An avenue runs the length of the island from the statue to the opera house; the middle of the island is occupied by art museums and shopping areas, forming a cultural center.

The opera house itself was intended to serve the Baghdad Symphony Orchestra. Wright's design was flexible enough to accommodate anywhere from 1600 to 7000 people. The building sits on a hill and is approached by a road spiraling up from the base of the hill to the opera house at the top. A pool surrounds the theater and is itself surrounded by gardens.

The building's most significant feature was a large proscenium arch, which was visible inside the theater but also continued outside the building and plunged into the surrounding pool. The arch, which Wright described as a "crescent rainbow," contained roundels depicting scenes from The Book of One Thousand and One Nights. In additional allusions to the local culture, the building is topped with a statue of Aladdin holding his lamp and a spire which Wright intended to represent the "Sword of Mohammed."
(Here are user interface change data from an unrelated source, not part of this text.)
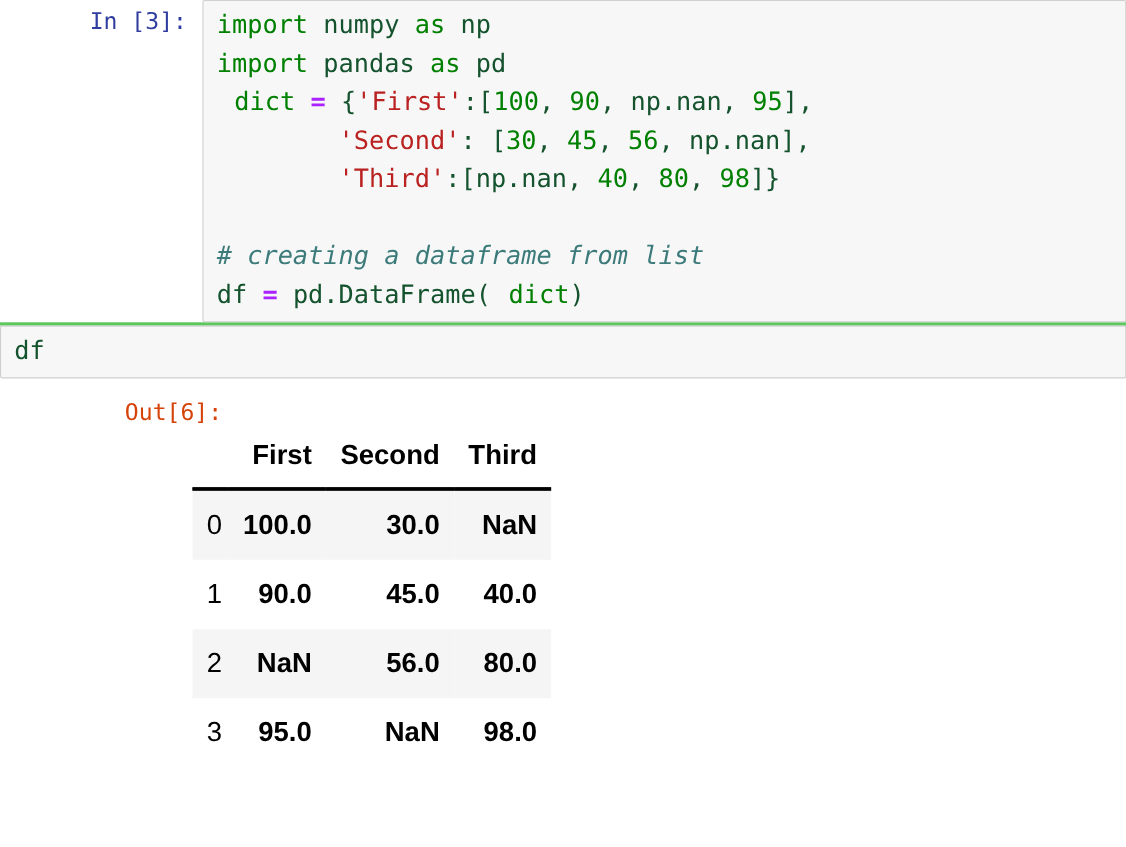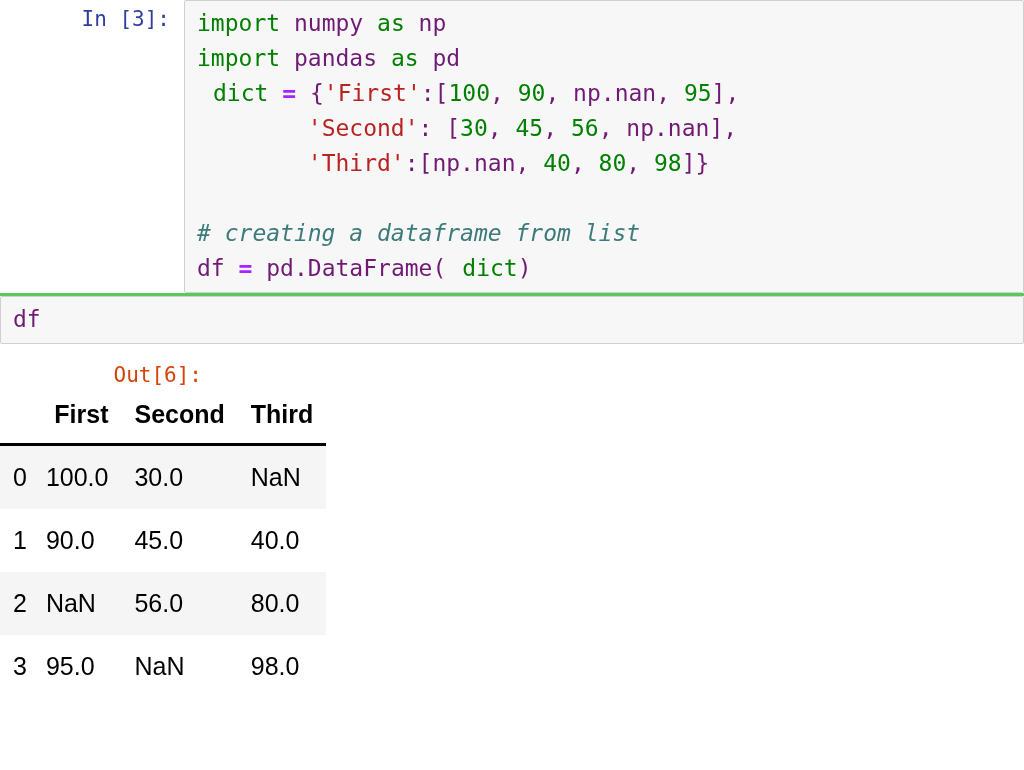"numpy" .tok-plain { color: #701a75 -> #14532d }
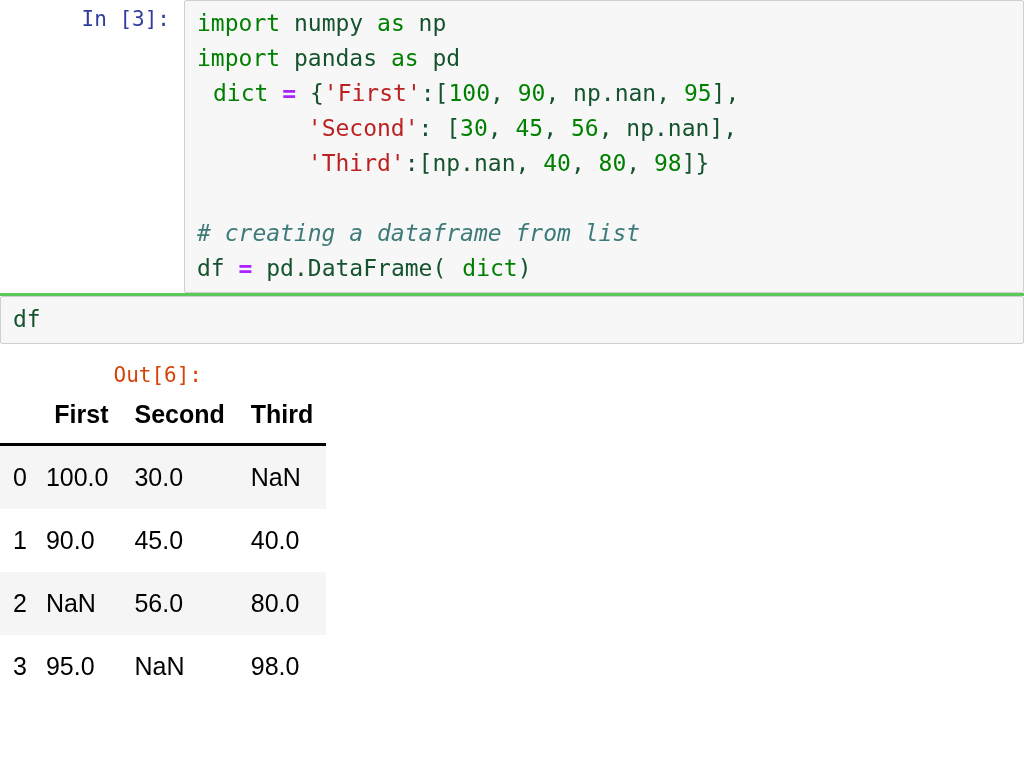"First" .output-area { padding-left: none -> 175px }
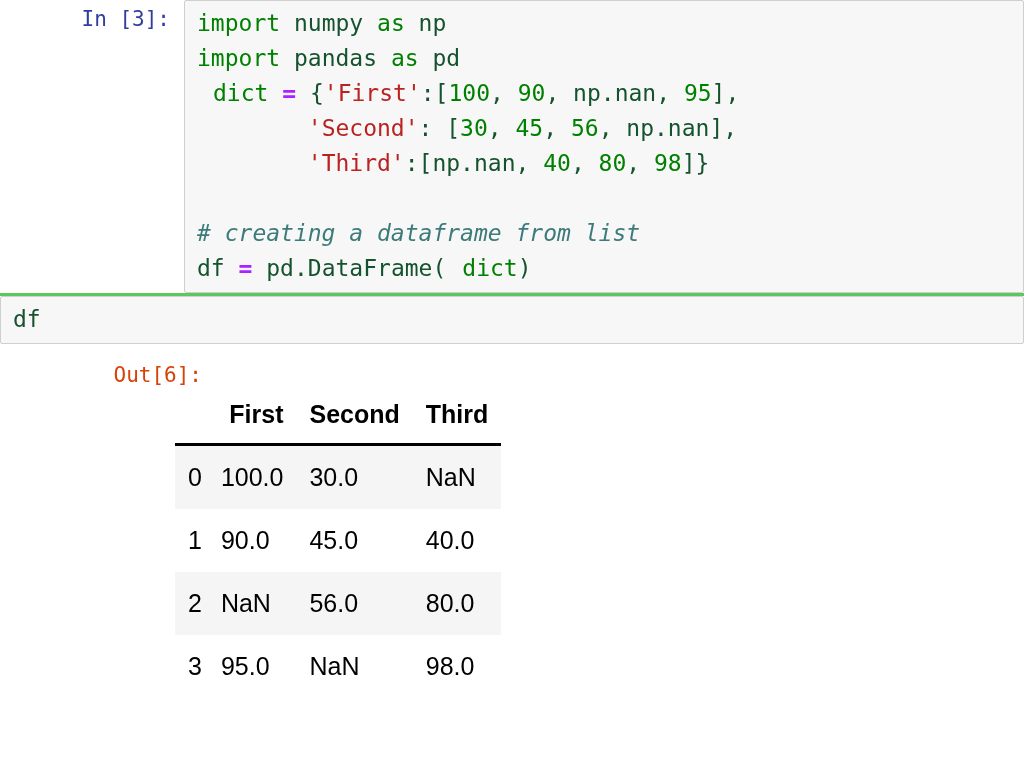"100.0" table.dataframe tbody td { font-weight: none -> bold; text-align: left -> right }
The Iraqi government planned a new university campus for Baghdad University on a peninsula formed by a bend in the Tigris. Wright planned for a campus surrounded by a wide, circular earthen barrier, which Wright called the "curriculum." This barrier provides definition to the campus, and also contains roads and parking that served the campus's transportation needs. The space inside the barrier is reserved for pedestrian traffic only, and features fountains and gardens to create a parklike environment.

The school's various departments and academic faculties were in buildings attached to the circular "curriculum." The center of the campus is devoted to television and radio studios and towers, which were intended to demonstrate the modernity of Baghdad. Neil Levine observes that the circular plan for the University recalls the original plan for Baghdad developed by the caliph Al-Mansur.